Emma* ou l’importance d’être crue

durée 27 novembre 2021 | 06h59
  • Andréanne Lebel
    Par Andréanne Lebel

    journaliste

    À l’occasion de la campagne des 12 jours d'action contre les violences faites aux femmes qui se déroule du 25 novembre au 6 décembre, Info Dimanche a rencontré trois femmes de la région du KRTB qui ont vécu des situations de violence conjugale et sexuelle. À travers leurs témoignages, elles illustrent la dynamique de contrôle et de prise de pouvoir qui s’exerce par la violence, sous toutes ses formes. Leur identité est protégée afin d’assurer leur sécurité. 

    L'histoire d'Emma*

    * Les noms des victimes ont été modifiés afin de conserver leur anonymat. 

    «J’avais 15 ans. À l’école, j’étais la fille un peu gênée. Si je disais une menterie à mes parents, je ne me sentais pas bien et il fallait que je leur en parle. Je voyais que toutes les filles de mon âge allaient en auto avec des gars. Je me demandais ‘’pourquoi moi je ne fais pas ça? Pourquoi personne ne m’invite?’’»

    Un homme qui affirmait avoir 22 ans l’a invitée à bord de son véhicule pour une balade. Elle le connaissait puisqu’il baigne dans le monde de la musique rap, apparaissant dans des vidéoclips sur le Web. «Il m’a agressée. Ç’a pris trois jours avant que je dénonce. Je suis allée toute seule au poste de police. Après ça, je l’ai annoncé à mes parents.» Ils ont fondu en larmes.

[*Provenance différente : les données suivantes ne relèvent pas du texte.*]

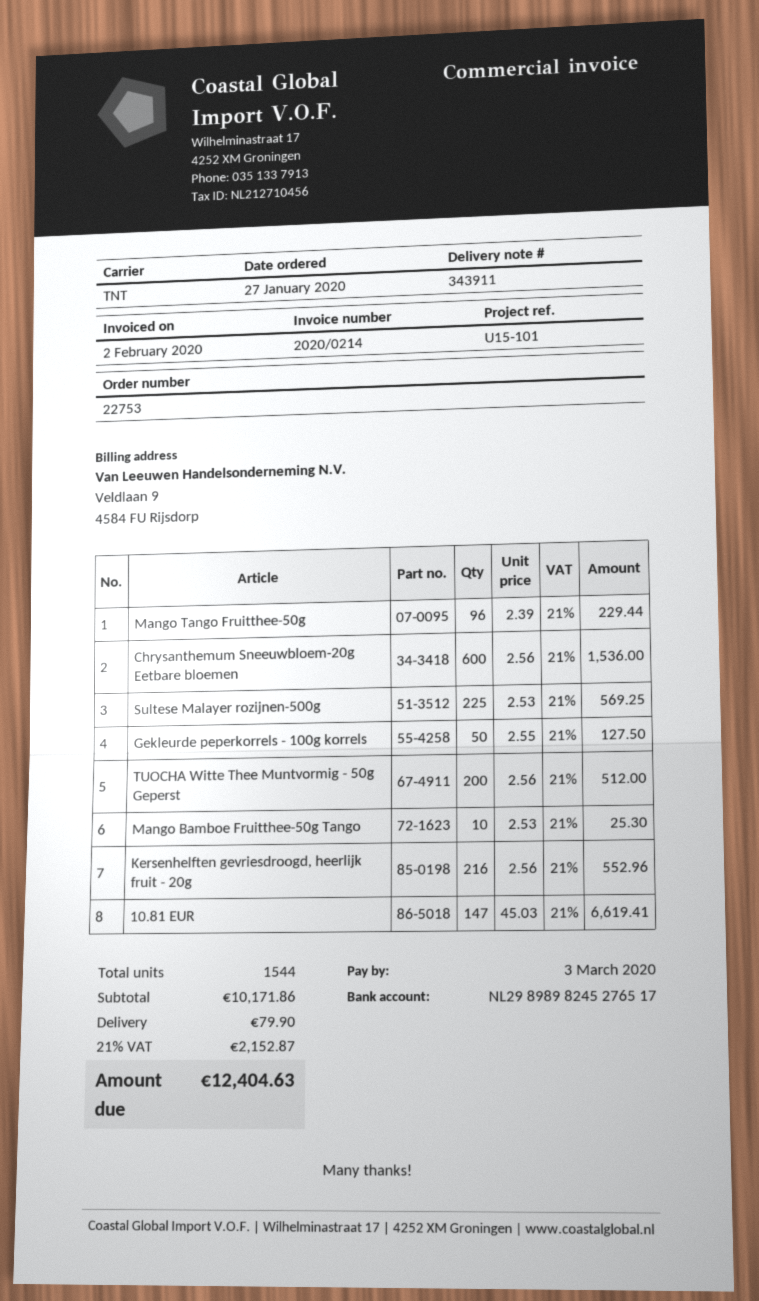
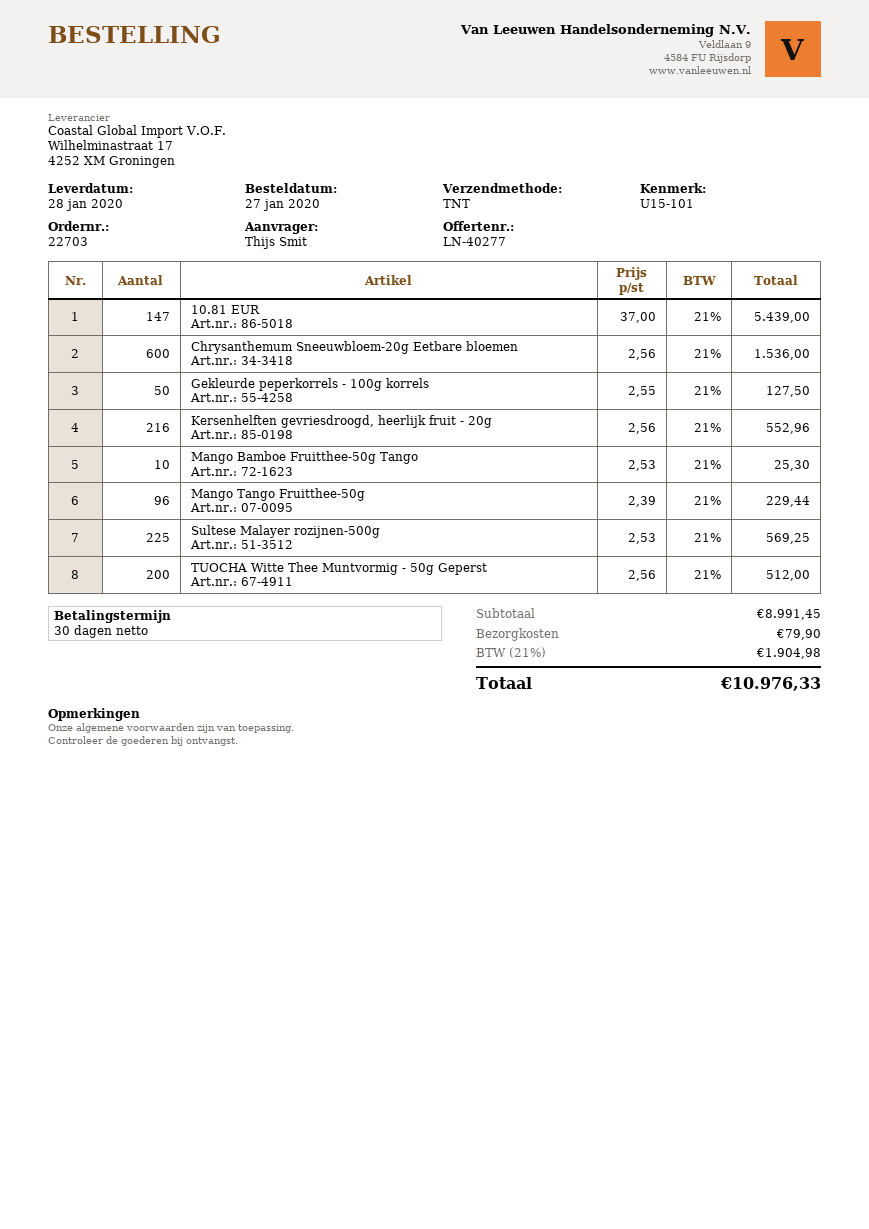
order number: 22753 -> 22703
10.81 EUR: 147 x 45.03 = 6619.41 -> 147 x 37.00 = 5439.00
subtotal: 10171.86 -> 8991.45
tax: 21% = 2152.87 -> 21% = 1904.98
total: 12404.63 -> 10976.33

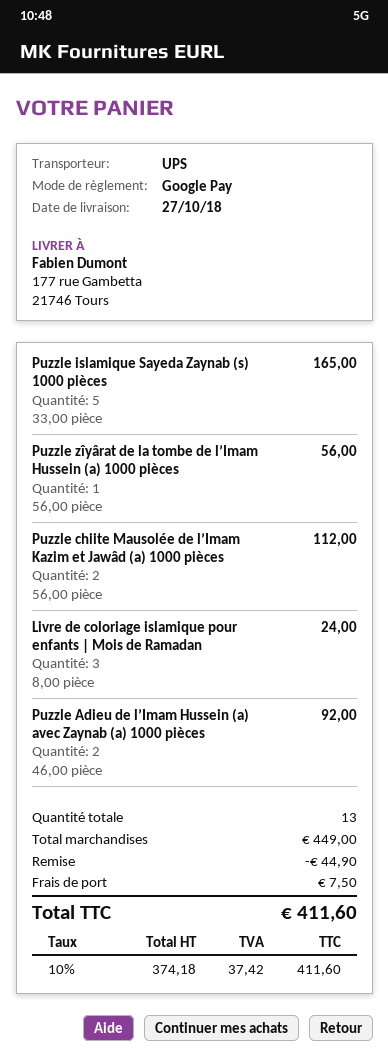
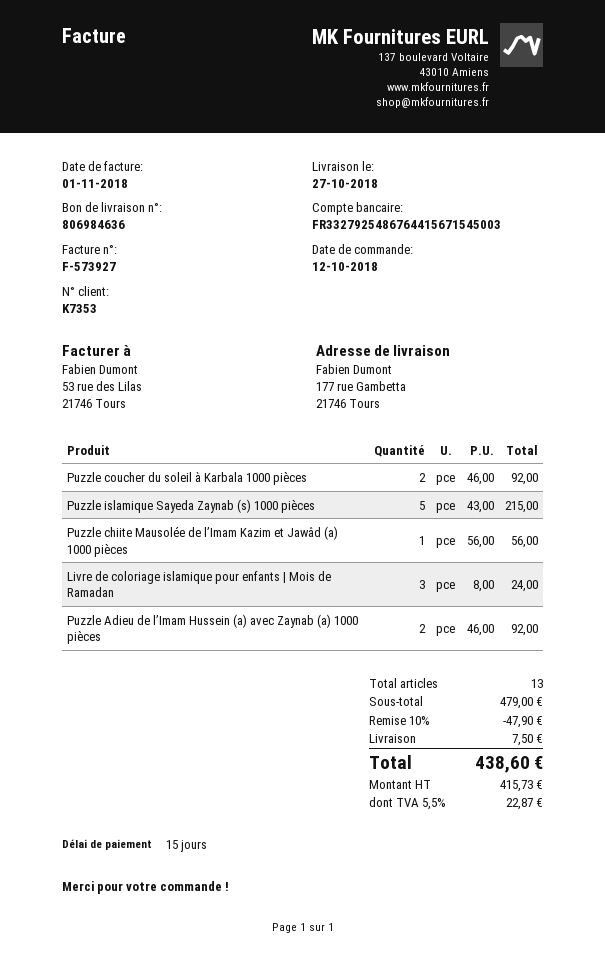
Puzzle islamique Sayeda Zaynab (s) 1000 pièces: 5 x 33.00 = 165.00 -> 5 x 43.00 = 215.00
Puzzle zîyârat de la tombe de l’Imam Hussein (a) 1000 pièces: 1 x 56.00 = 56.00 -> none
Puzzle chiite Mausolée de l’Imam Kazim et Jawâd (a) 1000 pièces: 2 x 56.00 = 112.00 -> 1 x 56.00 = 56.00
Puzzle coucher du soleil à Karbala 1000 pièces: none -> 2 x 46.00 = 92.00
subtotal: 449.00 -> 479.00
discount: 44.90 -> 47.90
net: 374.18 -> 415.73
tax: 10% = 37.42 -> 5.5% = 22.87
total: 411.60 -> 438.60

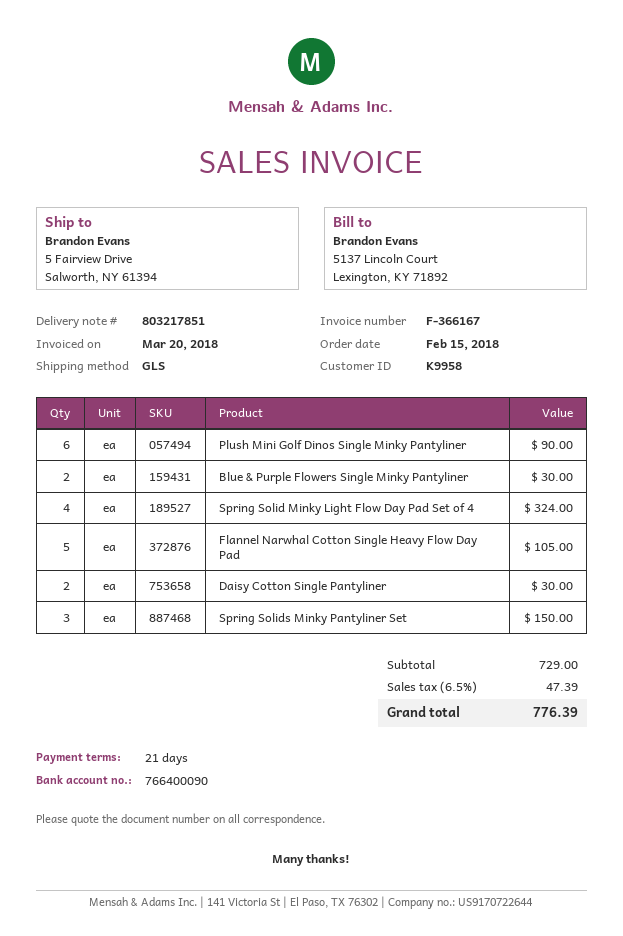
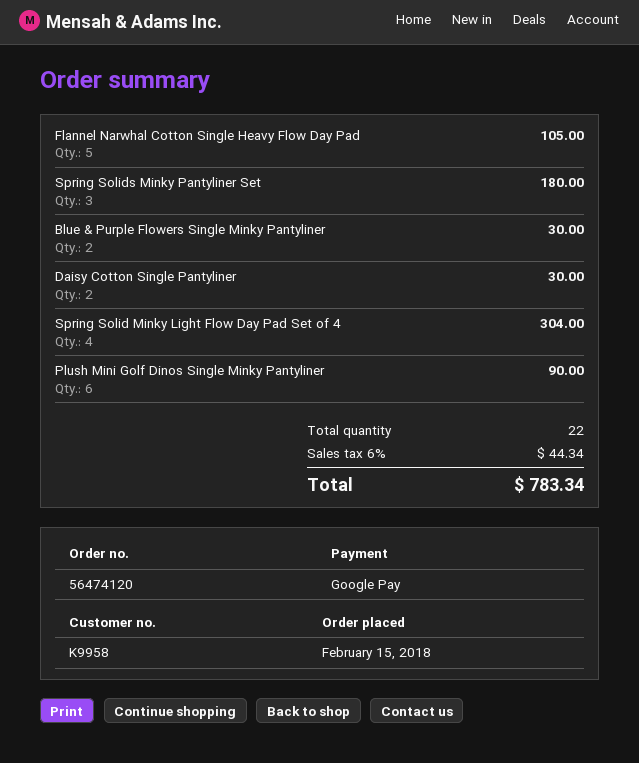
Spring Solid Minky Light Flow Day Pad Set of 4: 4 for 324.00 -> 4 for 304.00
Spring Solids Minky Pantyliner Set: 3 for 150.00 -> 3 for 180.00
tax: 6.5% = 47.39 -> 6% = 44.34
total: 776.39 -> 783.34

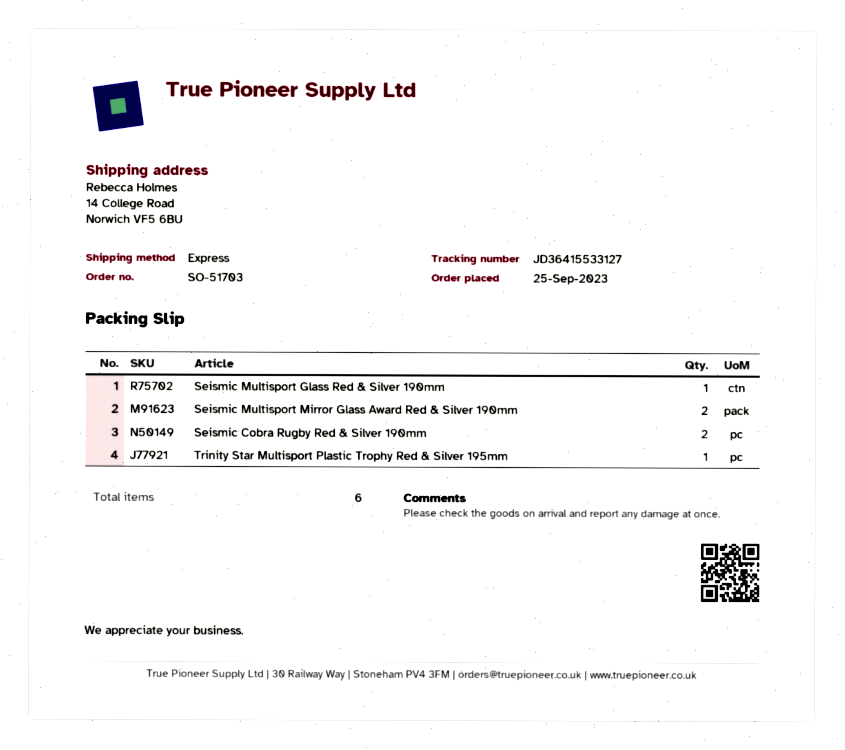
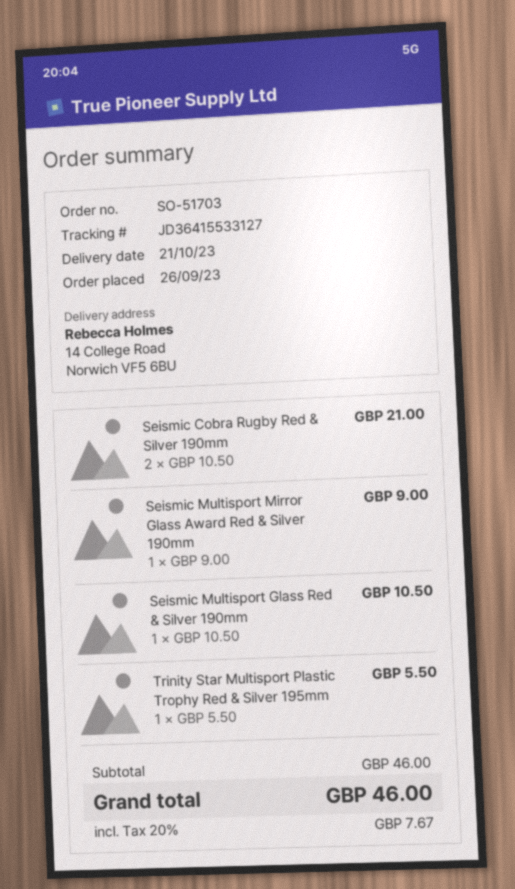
order date: 2023-09-25 -> 2023-09-26
Seismic Multisport Mirror Glass Award Red & Silver 190mm: 2 -> 1

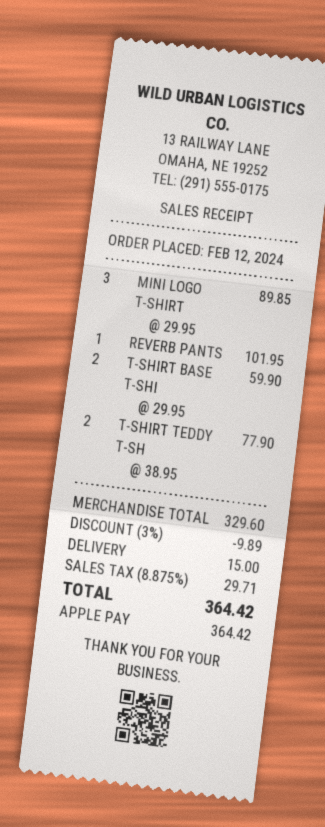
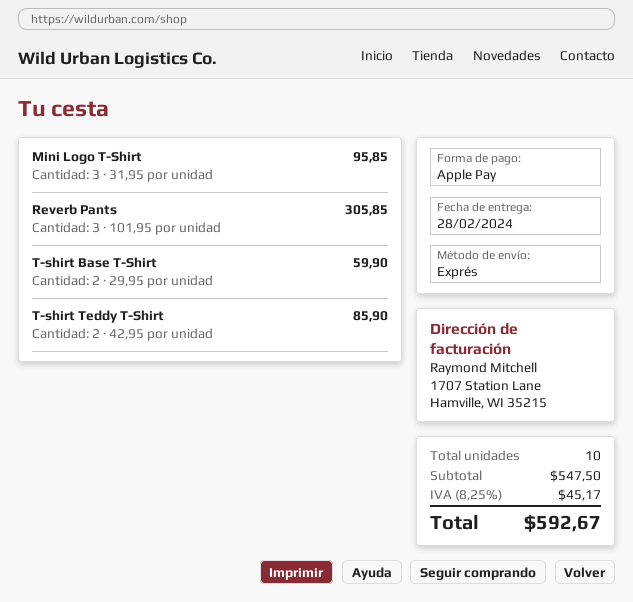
MINI LOGO T-SHIRT: 3 x 29.95 = 89.85 -> 3 x 31.95 = 95.85
REVERB PANTS: 1 x 101.95 = 101.95 -> 3 x 101.95 = 305.85
T-SHIRT TEDDY T-SH: 2 x 38.95 = 77.90 -> 2 x 42.95 = 85.90
subtotal: 329.60 -> 547.50
discount: 3% = 9.89 -> none
shipping: 15.00 -> none
tax: 8.875% = 29.71 -> 8.25% = 45.17
total: 364.42 -> 592.67

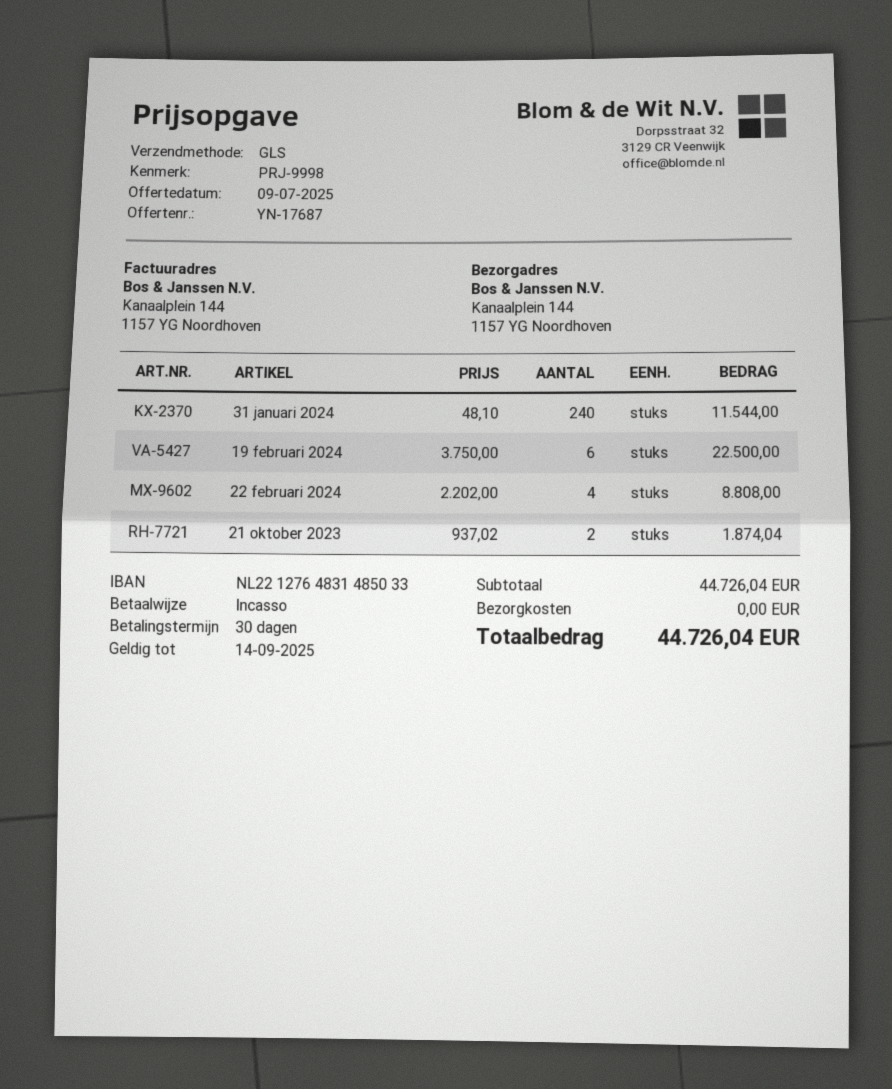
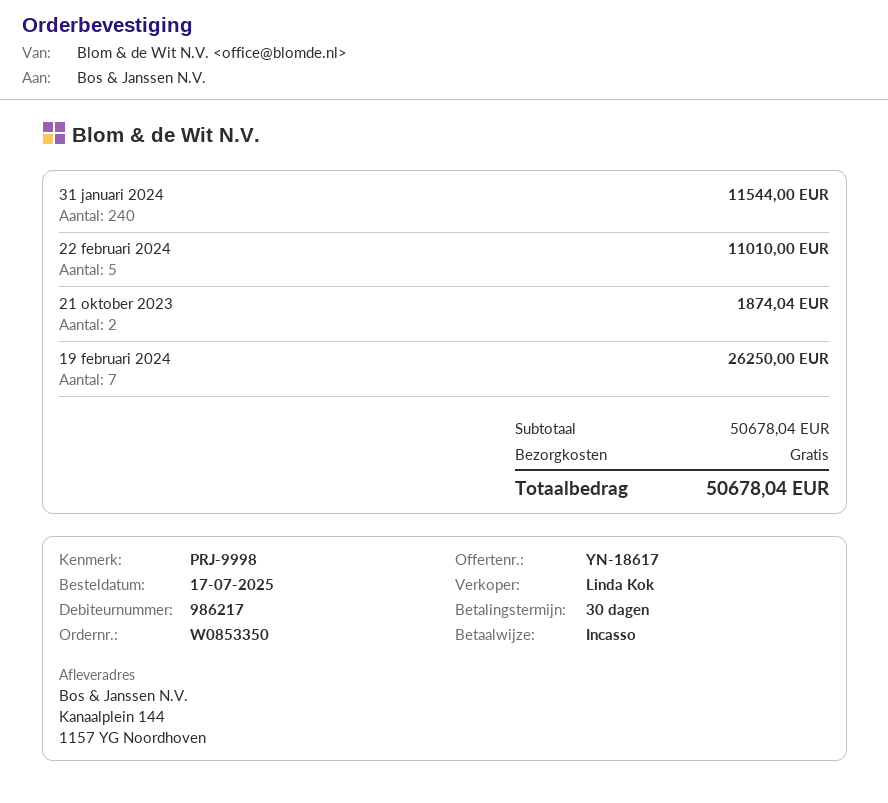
quote number: YN-17687 -> YN-18617
19 februari 2024: 6 for 22500.00 -> 7 for 26250.00
22 februari 2024: 4 for 8808.00 -> 5 for 11010.00
subtotal: 44726.04 -> 50678.04
total: 44726.04 -> 50678.04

    Emma insiste: c’est grâce à l’enquêteur de la Sûreté du Québec que le dossier a pu avancer. Elle croyait que l’agression avait été causée par ses comportements, parce qu’elle avait choisi d’embarquer à bord de son véhicule. Questionnée par les enquêteurs, Emma a hésité avant de dire la vérité par peur de se faire réprimander par ses parents. Quelques années après les faits, sa vision des choses a changé. «Ce n’est pas parce que je vais en auto avec toi que je t’autorise à m’agresser».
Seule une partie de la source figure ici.